▸ Activity
In your copy of the data below, reproduce every entry exactly and omit the pictures.
--------
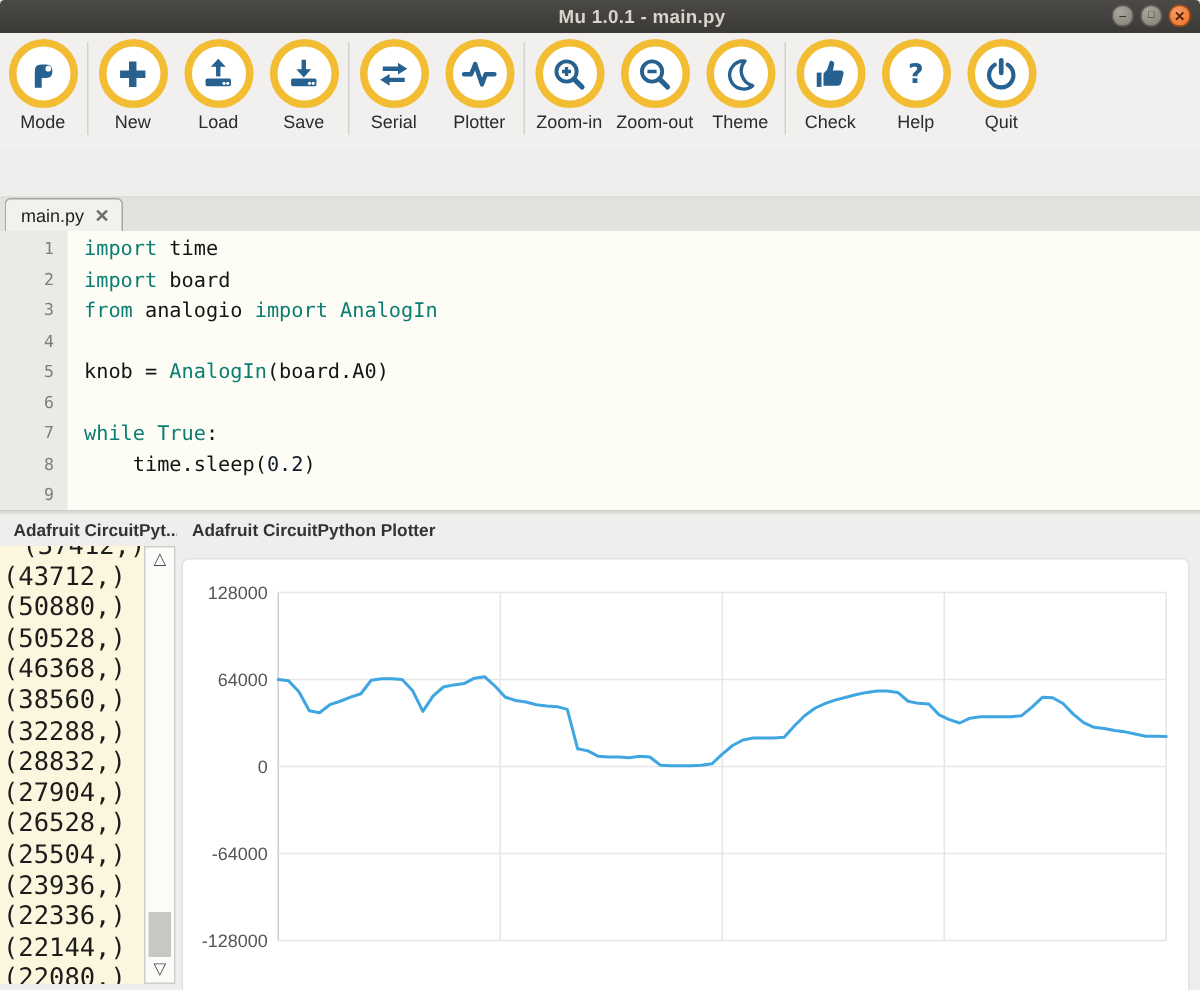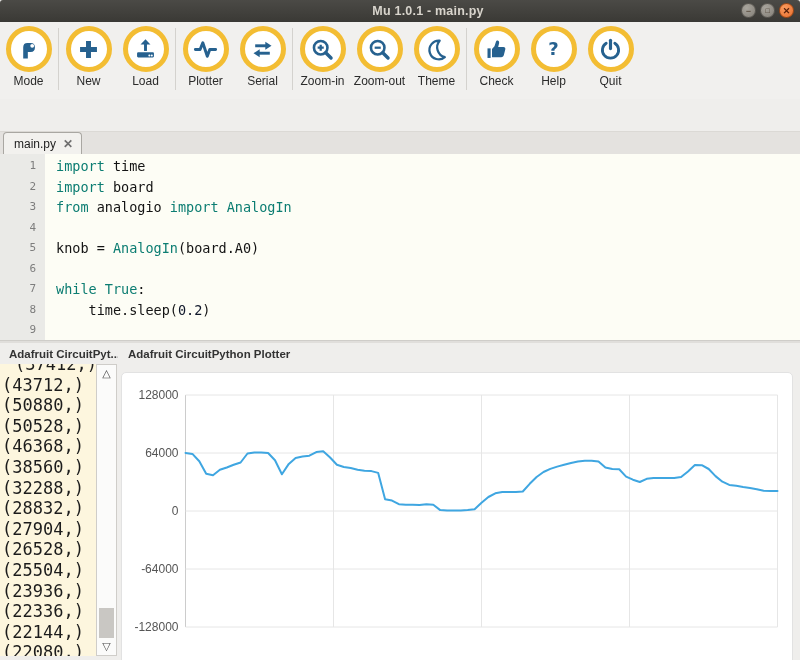--- a/index.html
+++ b/index.html
@@ -139,6 +139,18 @@
             </svg>
           </span>
           <span class="tb-label">Load</span>
+        </div>
+        <div class="tb-btn">
+          <span class="tb-circle">
+            <svg viewBox="0 0 24 24">
+              <rect x="4.5" y="14.5" width="15" height="4.6" rx="1" fill="#26618f"></rect>
+              <circle cx="15.4" cy="17.4" r=".9" fill="#fff"></circle>
+              <circle cx="17.6" cy="17.4" r=".9" fill="#fff"></circle>
+              <rect x="10.7" y="3.4" width="2.6" height="6.5" fill="#26618f"></rect>
+              <path d="M12 13.9 7.6 9.1h8.8z" fill="#26618f"></path>
+            </svg>
+          </span>
+          <span class="tb-label">Save</span>
         </div>
       </div>
       <div class="tb-sep"></div>

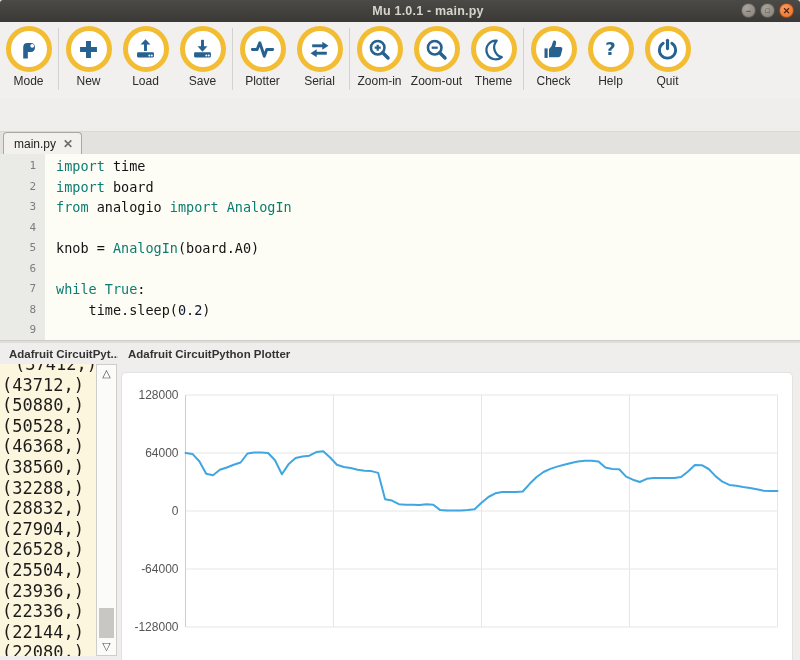--- a/index.html
+++ b/index.html
@@ -158,14 +158,6 @@
         <div class="tb-btn">
           <span class="tb-circle">
             <svg viewBox="0 0 24 24">
-              <path d="M3 12h4.2L9.6 6l4 12 2.2-6H21" fill="none" stroke="#26618f" stroke-width="2.6" stroke-linejoin="round" stroke-linecap="round"></path>
-            </svg>
-          </span>
-          <span class="tb-label">Plotter</span>
-        </div>
-        <div class="tb-btn">
-          <span class="tb-circle">
-            <svg viewBox="0 0 24 24">
               <path d="M5.5 8.7h10.5" stroke="#26618f" stroke-width="2.6"></path>
               <path d="M14.5 5.2 20 8.7l-5.5 3.5z" fill="#26618f"></path>
               <path d="M18.5 15.3H8" stroke="#26618f" stroke-width="2.6"></path>
@@ -173,6 +165,14 @@
             </svg>
           </span>
           <span class="tb-label">Serial</span>
+        </div>
+        <div class="tb-btn">
+          <span class="tb-circle">
+            <svg viewBox="0 0 24 24">
+              <path d="M3 12h4.2L9.6 6l4 12 2.2-6H21" fill="none" stroke="#26618f" stroke-width="2.6" stroke-linejoin="round" stroke-linecap="round"></path>
+            </svg>
+          </span>
+          <span class="tb-label">Plotter</span>
         </div>
       </div>
       <div class="tb-sep"></div>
--------
▸ Output
--- a/index.html
+++ b/index.html
@@ -139,6 +139,18 @@
             </svg>
           </span>
           <span class="tb-label">Load</span>
+        </div>
+        <div class="tb-btn">
+          <span class="tb-circle">
+            <svg viewBox="0 0 24 24">
+              <rect x="4.5" y="14.5" width="15" height="4.6" rx="1" fill="#26618f"></rect>
+              <circle cx="15.4" cy="17.4" r=".9" fill="#fff"></circle>
+              <circle cx="17.6" cy="17.4" r=".9" fill="#fff"></circle>
+              <rect x="10.7" y="3.4" width="2.6" height="6.5" fill="#26618f"></rect>
+              <path d="M12 13.9 7.6 9.1h8.8z" fill="#26618f"></path>
+            </svg>
+          </span>
+          <span class="tb-label">Save</span>
         </div>
       </div>
       <div class="tb-sep"></div>

--- a/index.html
+++ b/index.html
@@ -158,14 +158,6 @@
         <div class="tb-btn">
           <span class="tb-circle">
             <svg viewBox="0 0 24 24">
-              <path d="M3 12h4.2L9.6 6l4 12 2.2-6H21" fill="none" stroke="#26618f" stroke-width="2.6" stroke-linejoin="round" stroke-linecap="round"></path>
-            </svg>
-          </span>
-          <span class="tb-label">Plotter</span>
-        </div>
-        <div class="tb-btn">
-          <span class="tb-circle">
-            <svg viewBox="0 0 24 24">
               <path d="M5.5 8.7h10.5" stroke="#26618f" stroke-width="2.6"></path>
               <path d="M14.5 5.2 20 8.7l-5.5 3.5z" fill="#26618f"></path>
               <path d="M18.5 15.3H8" stroke="#26618f" stroke-width="2.6"></path>
@@ -173,6 +165,14 @@
             </svg>
           </span>
           <span class="tb-label">Serial</span>
+        </div>
+        <div class="tb-btn">
+          <span class="tb-circle">
+            <svg viewBox="0 0 24 24">
+              <path d="M3 12h4.2L9.6 6l4 12 2.2-6H21" fill="none" stroke="#26618f" stroke-width="2.6" stroke-linejoin="round" stroke-linecap="round"></path>
+            </svg>
+          </span>
+          <span class="tb-label">Plotter</span>
         </div>
       </div>
       <div class="tb-sep"></div>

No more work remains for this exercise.